### [Recorded data]
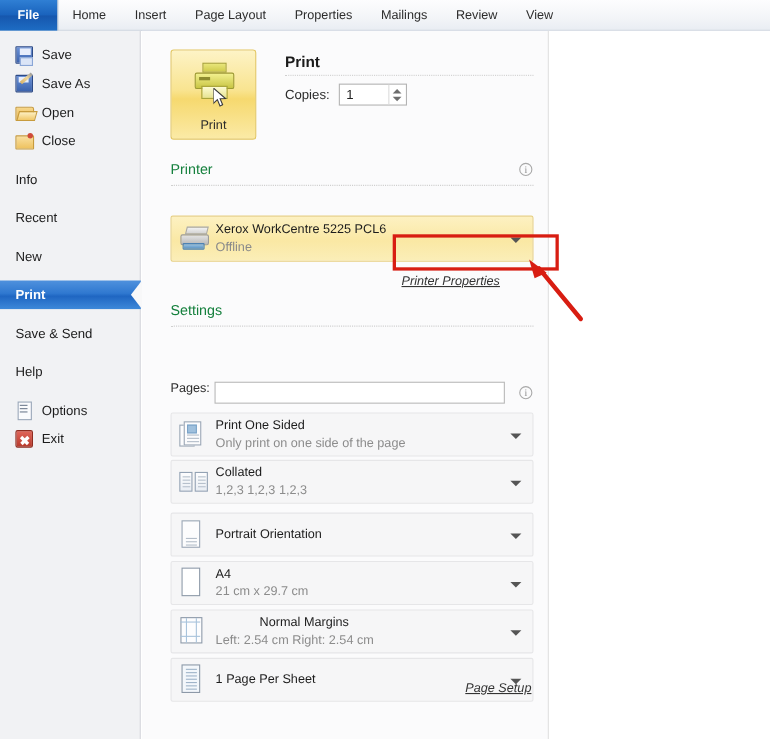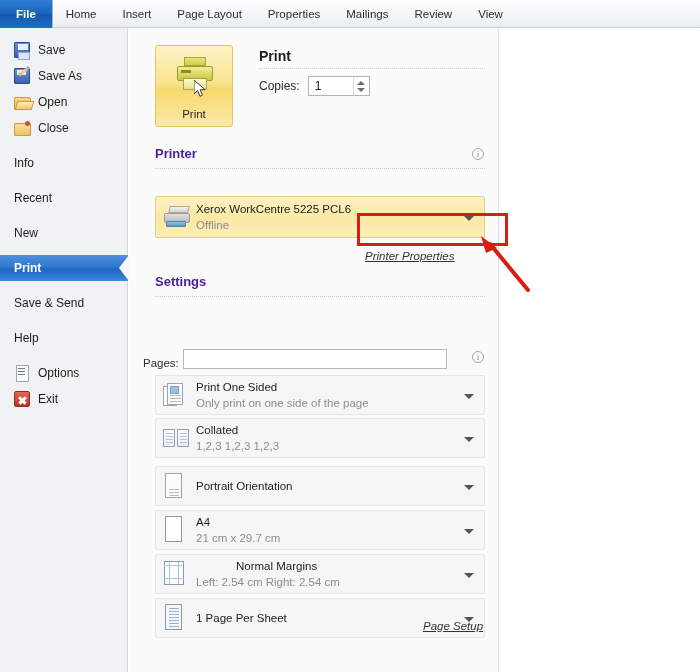--- a/index.html
+++ b/index.html
@@ -129,7 +129,7 @@
   .spin-dn { border-top: 4px solid #6d6d6d; }
 
   
-  .sec-hdr { position: absolute; font-size: 13px; font-weight: bold; color: #4c1d95; }
+  .sec-hdr { position: absolute; font-size: 13px; font-weight: normal; color: #15803d; }
   .info-i {
     position: absolute; width: 12px; height: 12px; border: 1px solid #a8a8a8; border-radius: 50%;
     color: #8a8a8a; font-size: 9px; line-height: 10px; text-align: center; cursor: pointer;

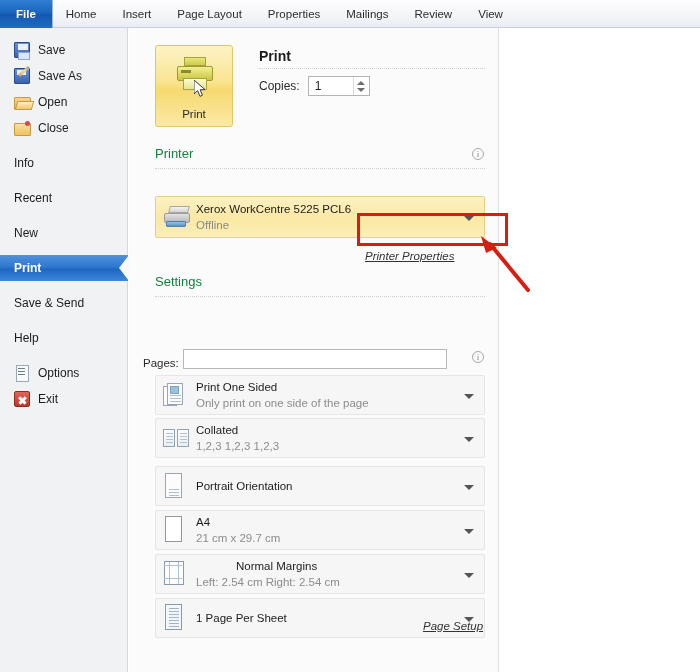--- a/index.html
+++ b/index.html
@@ -209,7 +209,7 @@
      box-shadow:0 3px 0 #9fb4c9,0 6px 0 #9fb4c9,0 9px 0 #9fb4c9,0 12px 0 #9fb4c9,0 15px 0 #9fb4c9,0 18px 0 #9fb4c9; }
 
   
-  .pages-row { position: absolute; left: 14px; top: 319px; width: 330px; height: 22px; display: flex; align-items: flex-end; }
+  .pages-row { position: absolute; left: 26px; top: 319px; width: 330px; height: 22px; display: flex; align-items: flex-start; }
   .pages-lbl { font-size: 11.5px; color: #2b2b2b; width: 40px; }
   .pages-input {
     width: 264px; height: 20px; border: 1px solid #b8b8b8; background: #fff;

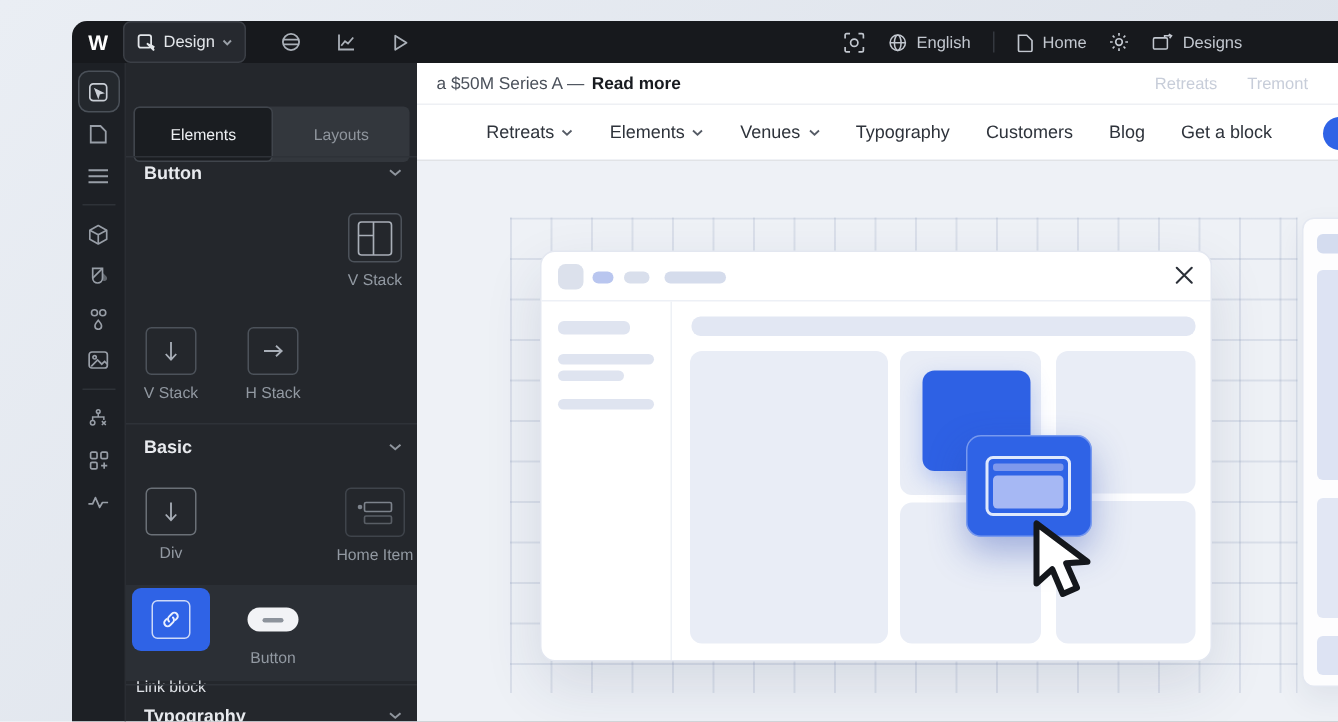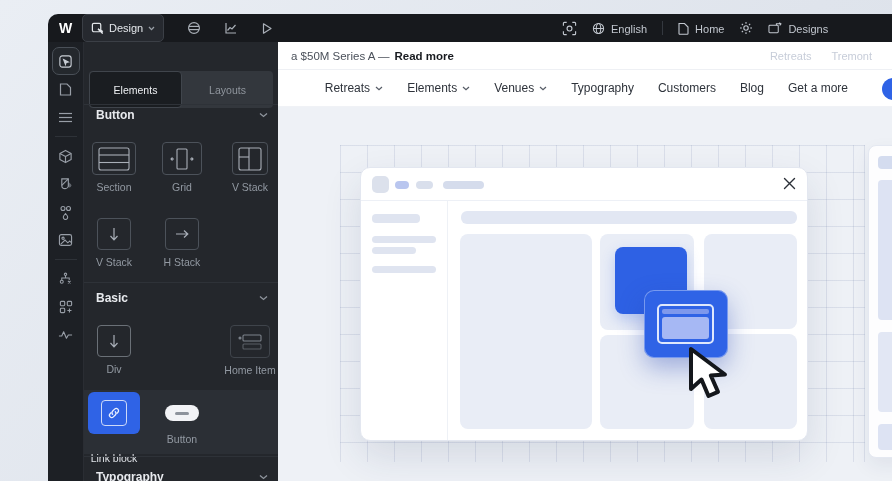--- a/index.html
+++ b/index.html
@@ -449,7 +449,7 @@
         <span>Blog</span>
       </span>
     <span class="navitem">
-        <span>Get a more</span>
+        <span>Get a block</span>
       </span>
     <span class="cta-circle"></span>
   </div>

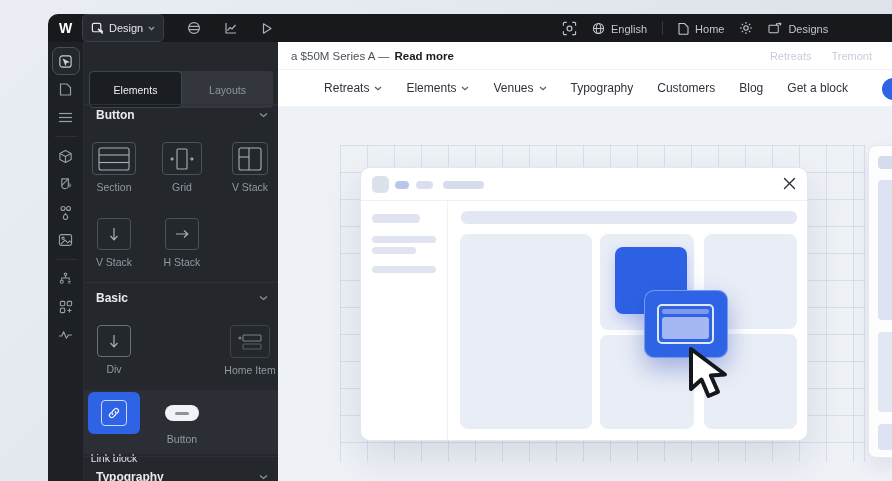--- a/index.html
+++ b/index.html
@@ -300,16 +300,6 @@
       </span>
   </div>
 
-  <div class="tile" style="left:0;top:100px">
-    <div class="tile-icon" style="width:44px">
-      <svg width="32" height="24" viewBox="0 0 32 24" fill="none" stroke="currentColor" stroke-width="1.1">
-          <rect x="1" y="1" width="30" height="22" rx="2"></rect>
-          <line x1="1" y1="8" x2="31" y2="8"></line>
-          <line x1="1" y1="15.5" x2="31" y2="15.5"></line>
-        </svg>
-    </div>
-    <div class="tile-label">Section</div>
-  </div>
   <div class="tile" style="left:68px;top:100px">
     <div class="tile-icon">
       <svg width="26" height="24" viewBox="0 0 26 24" fill="none" stroke="currentColor" stroke-width="1.1">

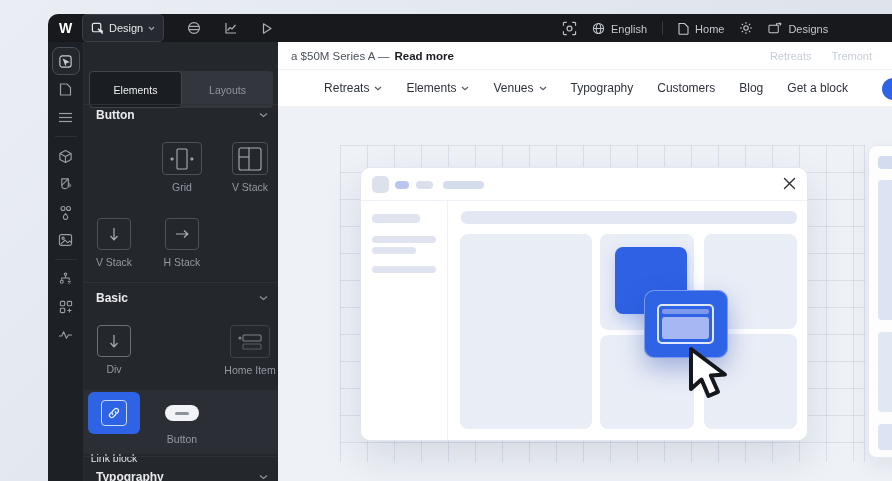--- a/index.html
+++ b/index.html
@@ -300,16 +300,6 @@
       </span>
   </div>
 
-  <div class="tile" style="left:68px;top:100px">
-    <div class="tile-icon">
-      <svg width="26" height="24" viewBox="0 0 26 24" fill="none" stroke="currentColor" stroke-width="1.1">
-          <rect x="8" y="2" width="10" height="20" rx="1"></rect>
-          <path d="M2 12 L5 12 M3.5 10.5 L2 12 L3.5 13.5"></path>
-          <path d="M24 12 L21 12 M22.5 10.5 L24 12 L22.5 13.5"></path>
-        </svg>
-    </div>
-    <div class="tile-label">Grid</div>
-  </div>
   <div class="tile" style="left:136px;top:100px">
     <div class="tile-icon" style="width:36px">
       <svg width="24" height="24" viewBox="0 0 24 24" fill="none" stroke="currentColor" stroke-width="1.1">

### [What this task involves]
Each line from the one containing "L21 12 M22.5" down to the last line of the material above is to be transcribed exactly, with nothing else included.

### [Output for this exercise]
-          <path d="M24 12 L21 12 M22.5 10.5 L24 12 L22.5 13.5"></path>
-        </svg>
-    </div>
-    <div class="tile-label">Grid</div>
-  </div>
   <div class="tile" style="left:136px;top:100px">
     <div class="tile-icon" style="width:36px">
       <svg width="24" height="24" viewBox="0 0 24 24" fill="none" stroke="currentColor" stroke-width="1.1">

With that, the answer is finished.